Follia e mimesi nella Lucia di Lammermoor
di Anna Rita Longo • feb 27th, 2007 • Musica
I folli accenti della protagonista della Lucia di Lammermoor di Gaetano Donizetti riportano facilmente alla memoria i vaneggiamenti dell’Ofelia shakespeariana che, ferita nel suo amore, delusa nelle proprie speranze, scivola verso la tragica fine: l’abbandono al gelido abbraccio delle acque di un lago.
Come Ofelia, Lucia è una creatura dagli slanci che tendono al parossismo: l’amore che prova è di un’intensità tale da non permettere epiloghi meno che tragici e, come un’altra eroina shakespeariana, Giulietta, si tratta di un amore mal diretto, indirizzato verso il nemico. Lucia promette amore a Edgardo nonostante ci sia un odio antico tra le due famiglie ed è pronta a tutto, anche a una lotta impari contro il fratello, Enrico, che l’ha destinata in sposa a un altro uomo, Arturo. Come vincere una determinazione così forte, un carattere incapace di concepire sentimenti deboli?

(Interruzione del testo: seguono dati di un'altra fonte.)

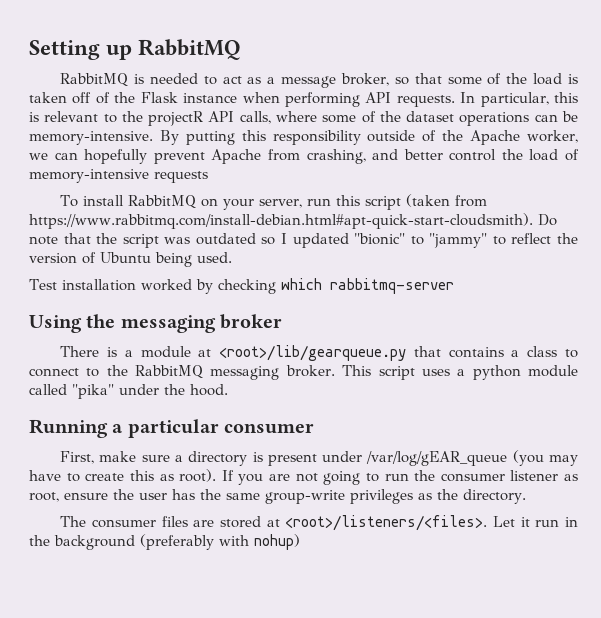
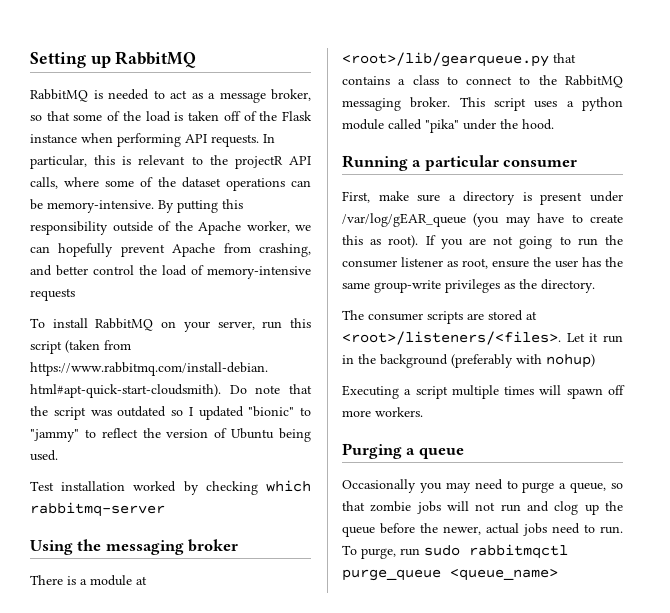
[161,516,188,527] files -> [427,311,463,324] scripts
(300, 542) none -> [342,385,625,399] [342,407,423,417] [342,443,464,459] [342,479,623,493] [342,501,623,515] [342,523,623,537] [342,544,568,559] [342,569,558,581] // Executing a script multiple times will spawn off more workers. // Purging a queue // Occasionally you may need to purge a queue, so that zombie jobs will not run and clog up the queue before the newer, actual jobs need to run. To purge, run sudo rabbitmqctl purge_queue <queue_name>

Enrico adopererà l’inganno: farà leggere a Lucia una finta lettera che Edgardo avrebbe indirizzato a un’altra donna. Convinta dell’incostanza dell’amato, Lucia si piega al volere del fratello e sposa Arturo, non senza invocare su di sé il conforto della morte. Ma ecco che la liberazione viene preceduta dalla follia. La mente di Lucia non può accettare l’idea di aver sposato un altro: la giovane compare sulla scena con gli abiti insanguinati e stringendo tra le mani il pugnale con il quale si è liberata di Arturo, l’usurpatore che le impedisce di ricongiungersi al suo Edgardo. Poi, in un delirio di note nel quale il soprano sembra chiamare a uno a uno e, a uno a uno, rispondere ai singoli strumenti dell’orchestra, Lucia si vede sposa accanto a Edgardo sull’altare e canta la sua folle gioia, in un’aria che ha reso temibile quest’opera presso le interpeti, a causa della sua difficoltà tecnica. Ma la Lucia è anche l’opera nella quale la musica si fa concretamente mimesi del reale, quella nella quale la natura si fa nota. Chi potrebbe dire, infatti, di non sentire scorrere davvero l’acqua nella scena della fonte?
- Lucia di Lammermoor con Maria Callas e Piero Cappuccilli, EMI Classics.